Linda Boström Knausgård, trans. from the Swedish by Saskia Vogel. World Editions, $16.99 trade paper (240p) ISBN 978-1-642-86089-4

Swedish novelist Boström Knausgård (The Helios Disaster) brilliantly melds memoir and speculative nonfiction in her stirring account of the four years she spent in and out of a psychiatric ward. “I wish I could tell you all about the factory, but I can’t... soon I’ll no longer be able to remember my days or nights or why I was born,” she writes, before describing the many electroconvulsive therapy procedures she underwent from 2013 to 2017 at a mental institution she was periodically committed to for severe depression. (“I had a weakness inside me and all throughout my being, so I ended up at this place a lot.”) In dramatic juxtaposition, she pieces together dreamlike recollections of a childhood spent with a capricious actress-mother, and her adulthood, when she struggled with bipolar disorder and motherhood (“I frightened my children”), and married and divorced the novelist Karl Ove Knausgård.
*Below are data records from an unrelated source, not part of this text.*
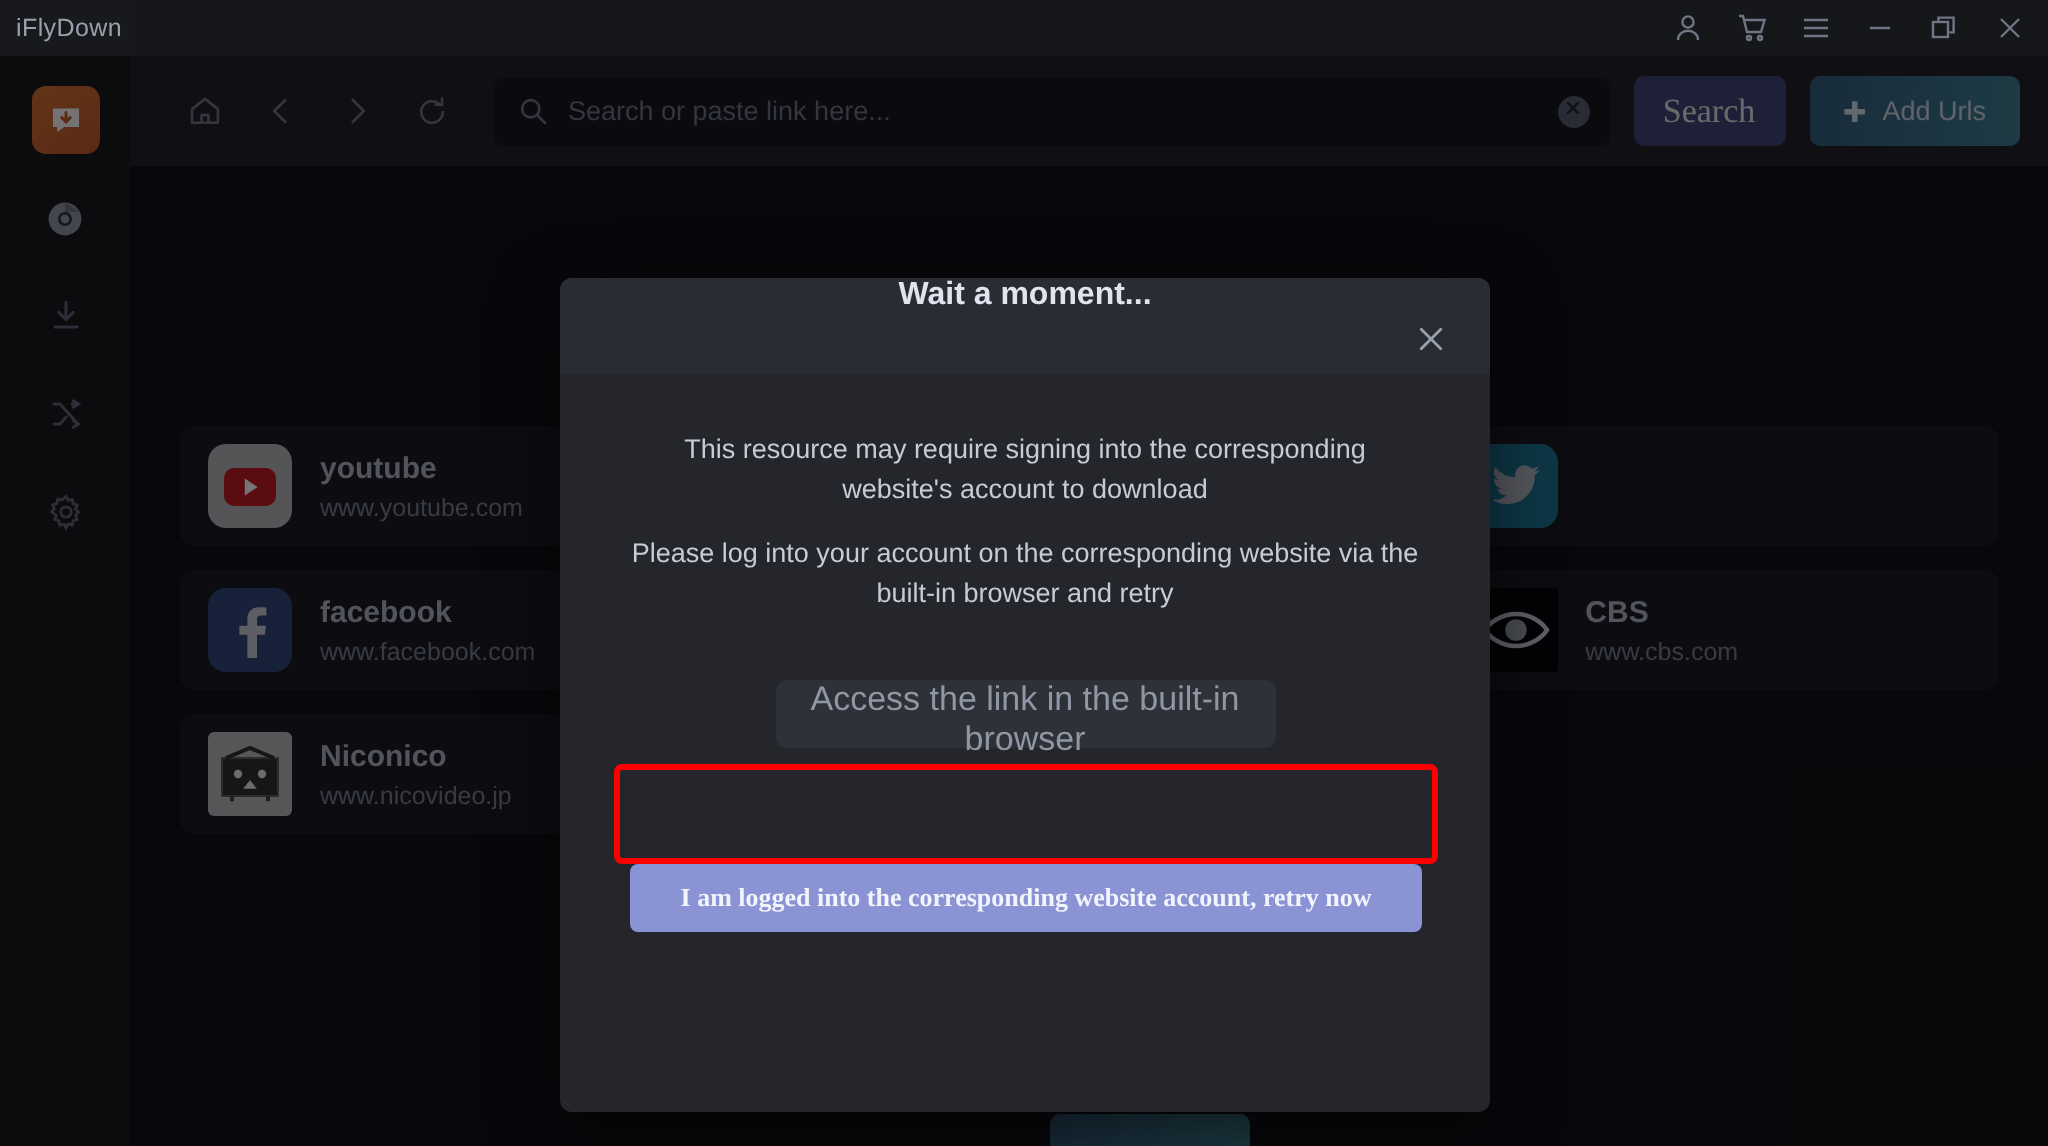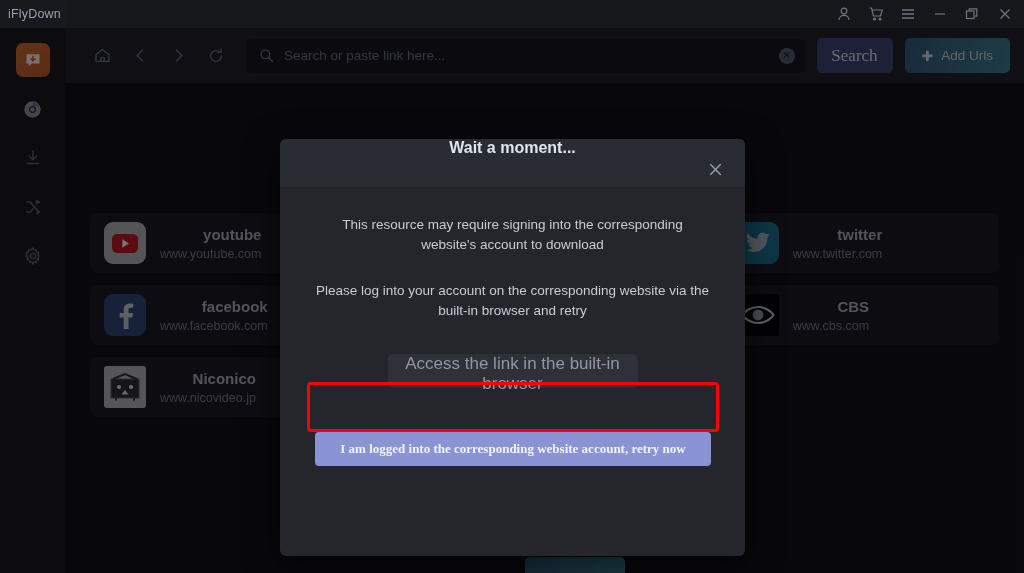"youtube" .content { text-align: right -> none }
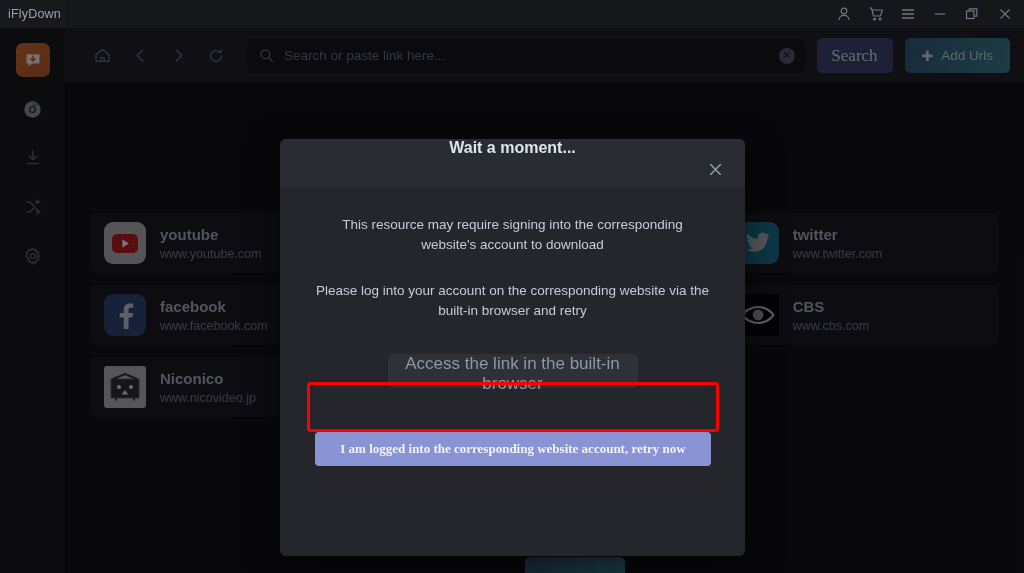"twitter" div.site-text { html: <div> <span>twitter</span> <span>www.twitter.com</span> </div> -> none }
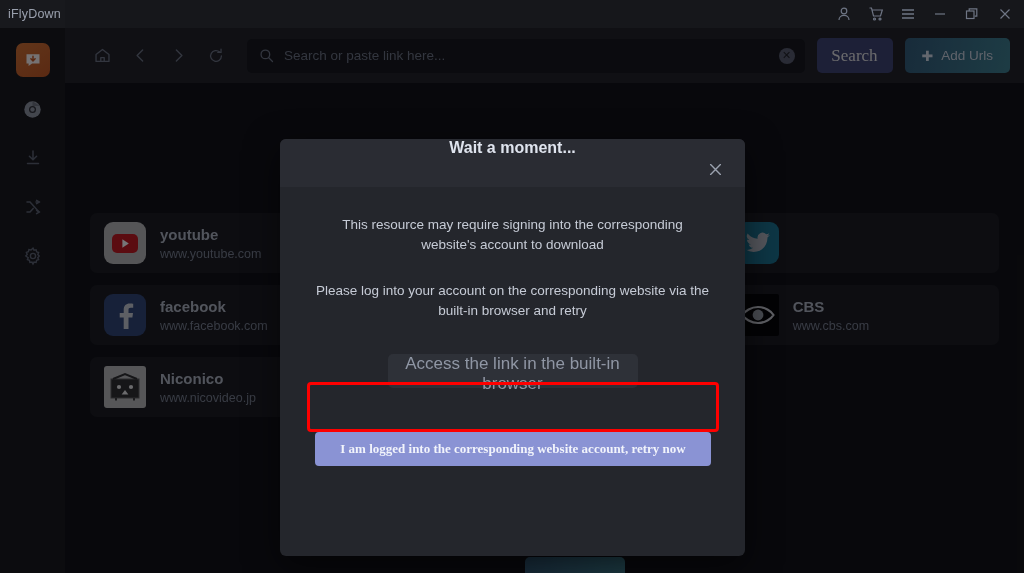"Please log into your account" .dialog-para.second { margin-top: 26px -> 12px }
The loose narrative hauntingly evokes the uncertain haze and hallucinations she experienced during her repeated institutionalizations, before she was released at age 45 and reconnected with her four children. Part fever-dream, part quest to retrieve her memories (“because what good is a writer without her memory?”), Boström Knausgård’s account expertly plumbs the treacherous crevasses of a creative mind. Agent: Monica Gram, Copenhagen Literary. (June)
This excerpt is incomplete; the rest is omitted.